◆ **WORK ITEM**:
Could you return the data that follows exactly, minus the images?

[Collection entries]
______________________________

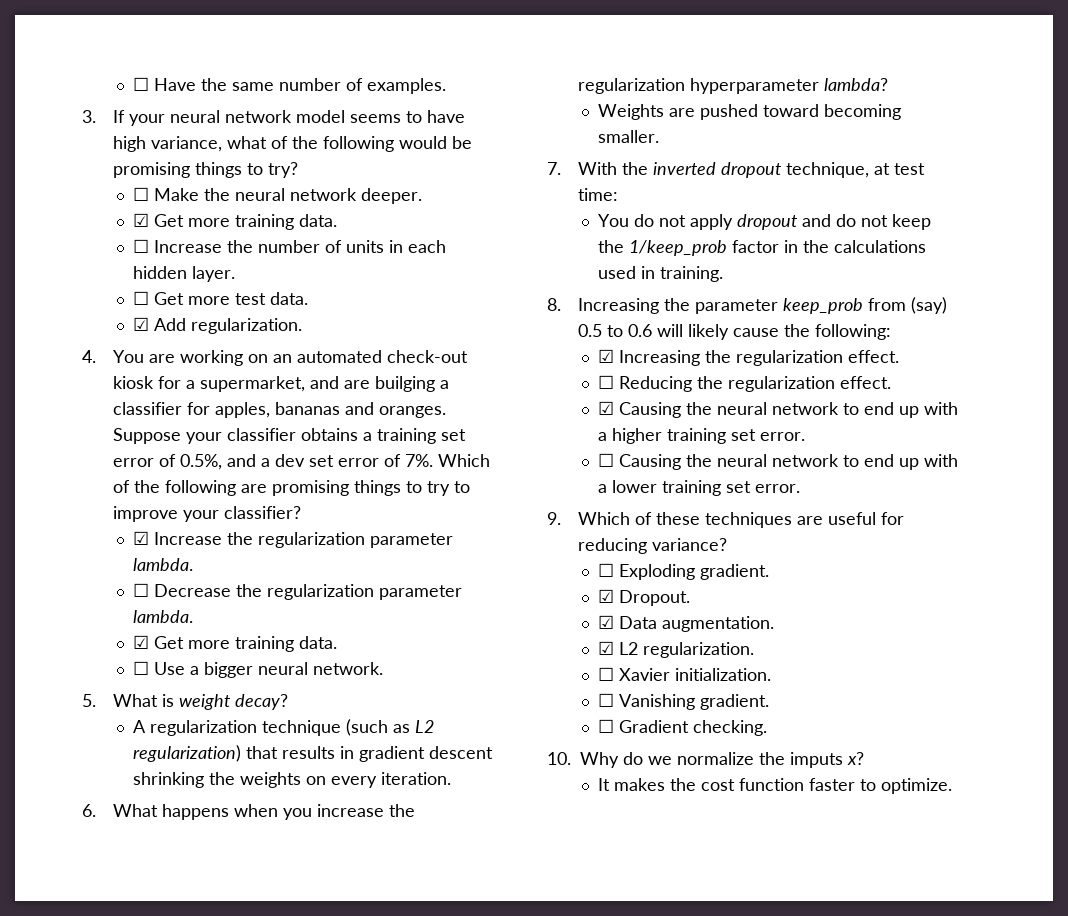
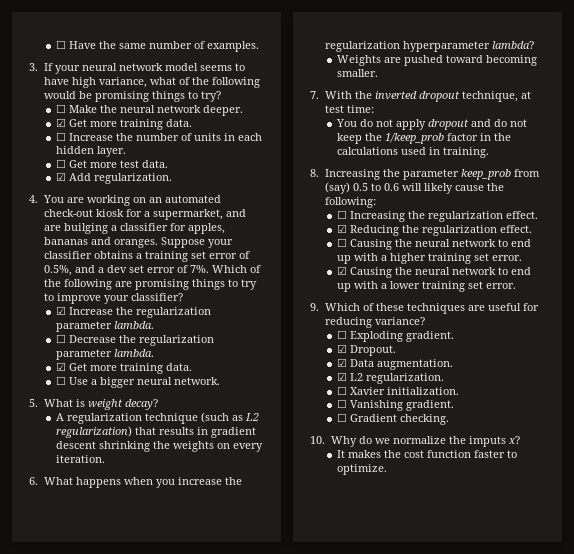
[597,349,614,363] ☑ -> [337,210,348,219] ☐
[597,375,614,389] ☐ -> [337,224,348,233] ☑
[597,401,614,415] ☑ -> [337,238,348,247] ☐
[597,453,614,467] ☐ -> [337,266,348,275] ☑

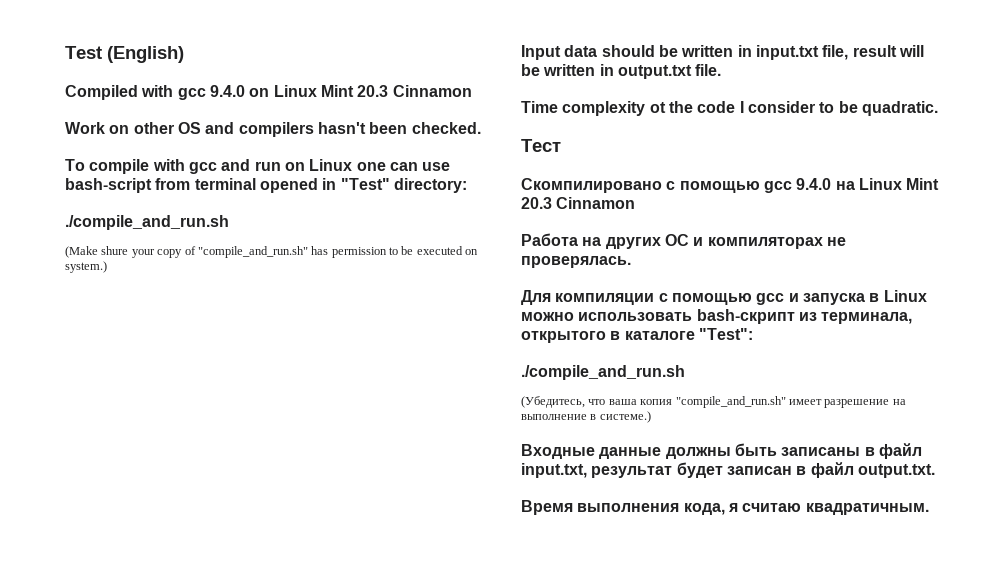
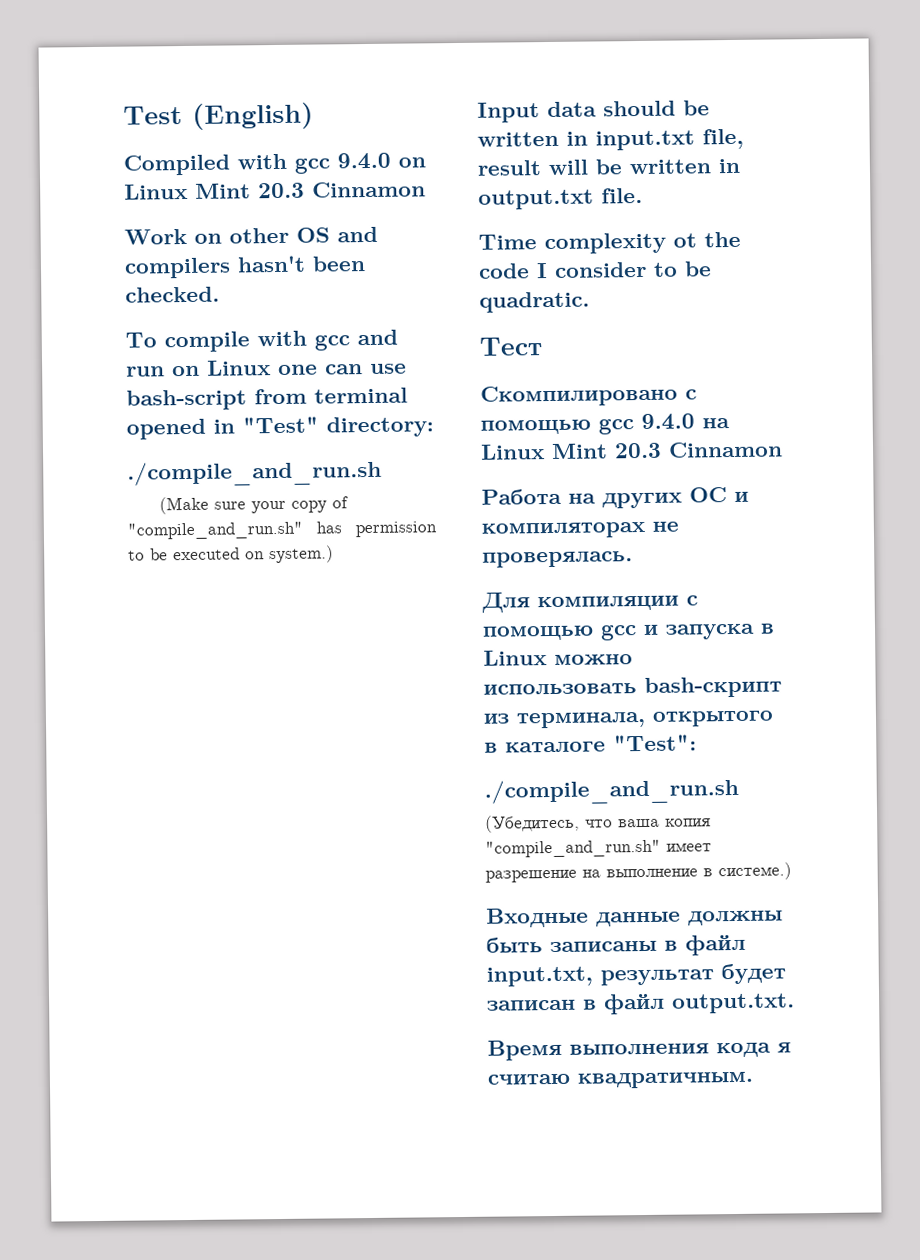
[101,246,129,255] shure -> [214,501,247,510] sure
[683,503,725,515] кода, -> [716,1042,771,1058] кода

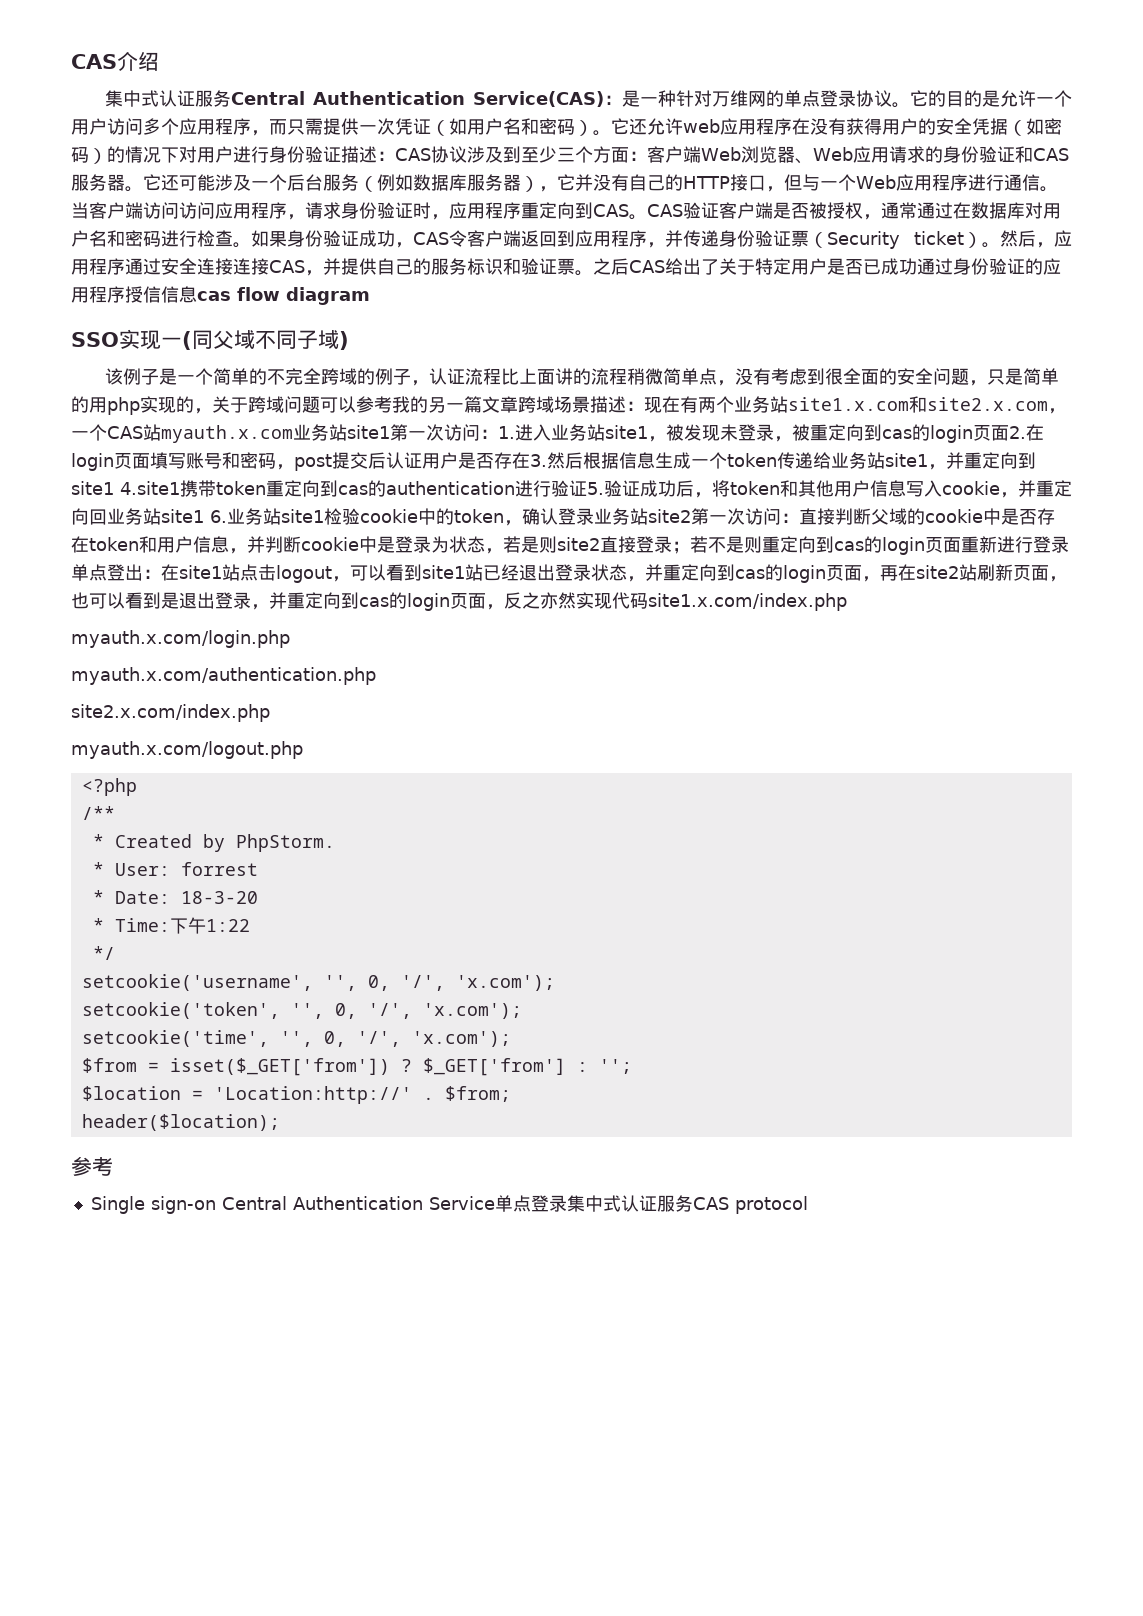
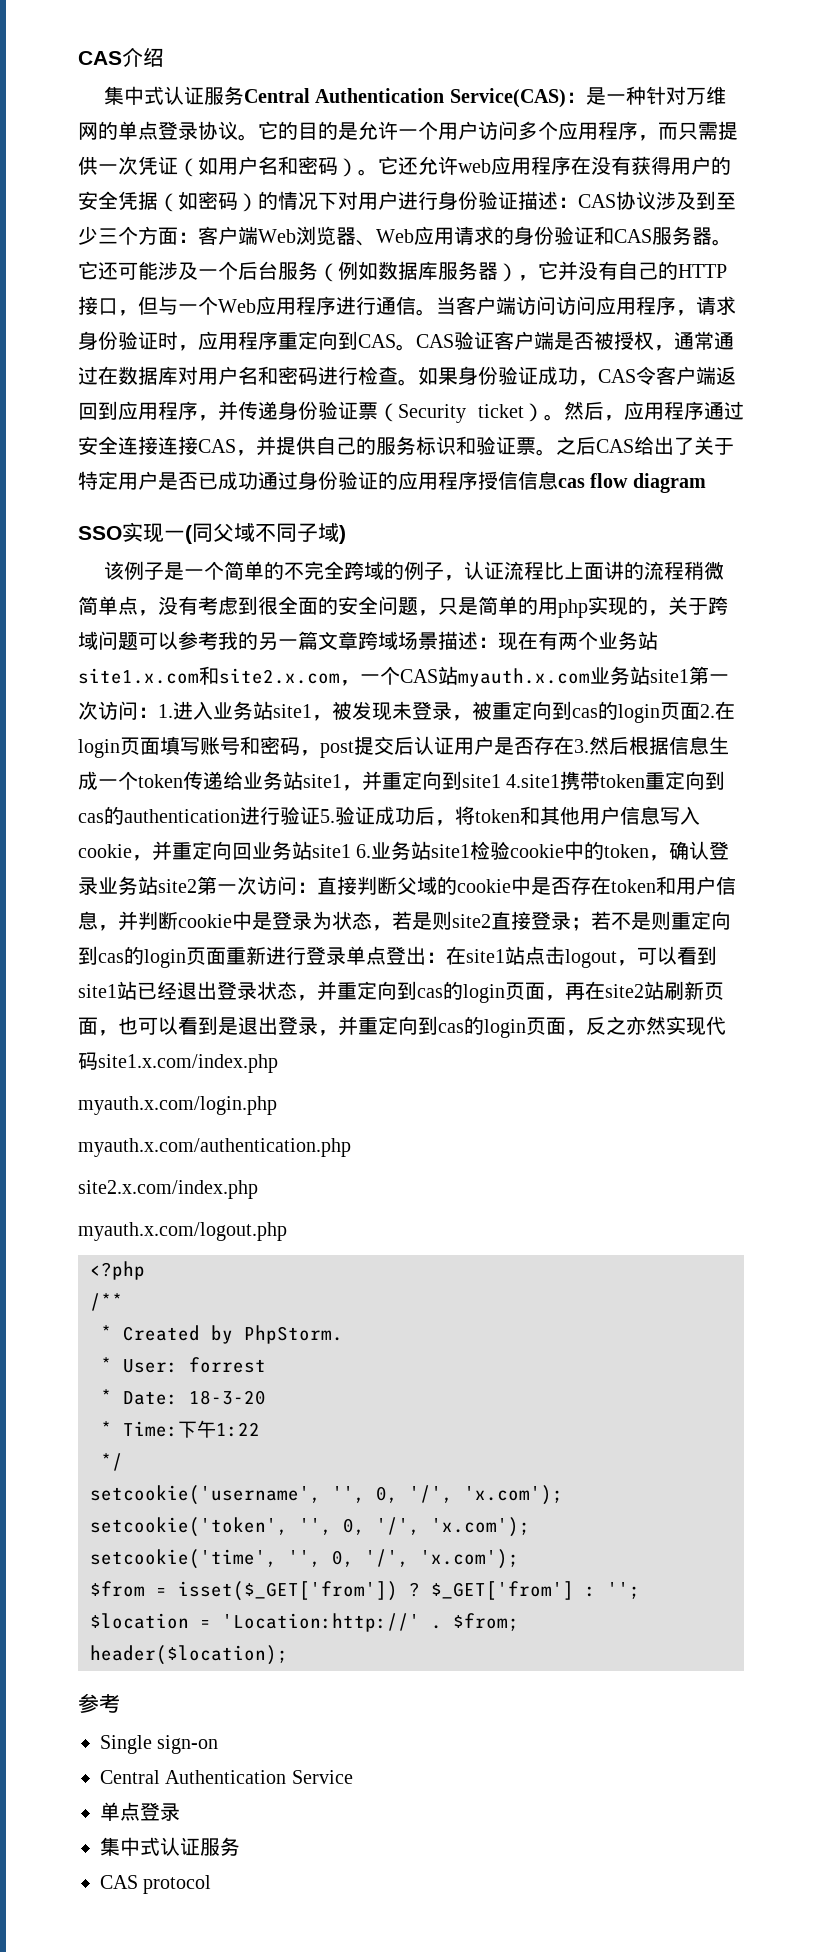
(216, 1205) none -> (219, 1744) //
[494,1195,693,1212] 单点登录集中式认证服务 -> [100,1802,180,1821] [100,1837,240,1856] // 单点登录 // 集中式认证服务 //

______________________________

◆ **EXERCISE RESULT**:
[597,349,614,363] ☑ -> [337,210,348,219] ☐
[597,375,614,389] ☐ -> [337,224,348,233] ☑
[597,401,614,415] ☑ -> [337,238,348,247] ☐
[597,453,614,467] ☐ -> [337,266,348,275] ☑

[101,246,129,255] shure -> [214,501,247,510] sure
[683,503,725,515] кода, -> [716,1042,771,1058] кода

(216, 1205) none -> (219, 1744) //
[494,1195,693,1212] 单点登录集中式认证服务 -> [100,1802,180,1821] [100,1837,240,1856] // 单点登录 // 集中式认证服务 //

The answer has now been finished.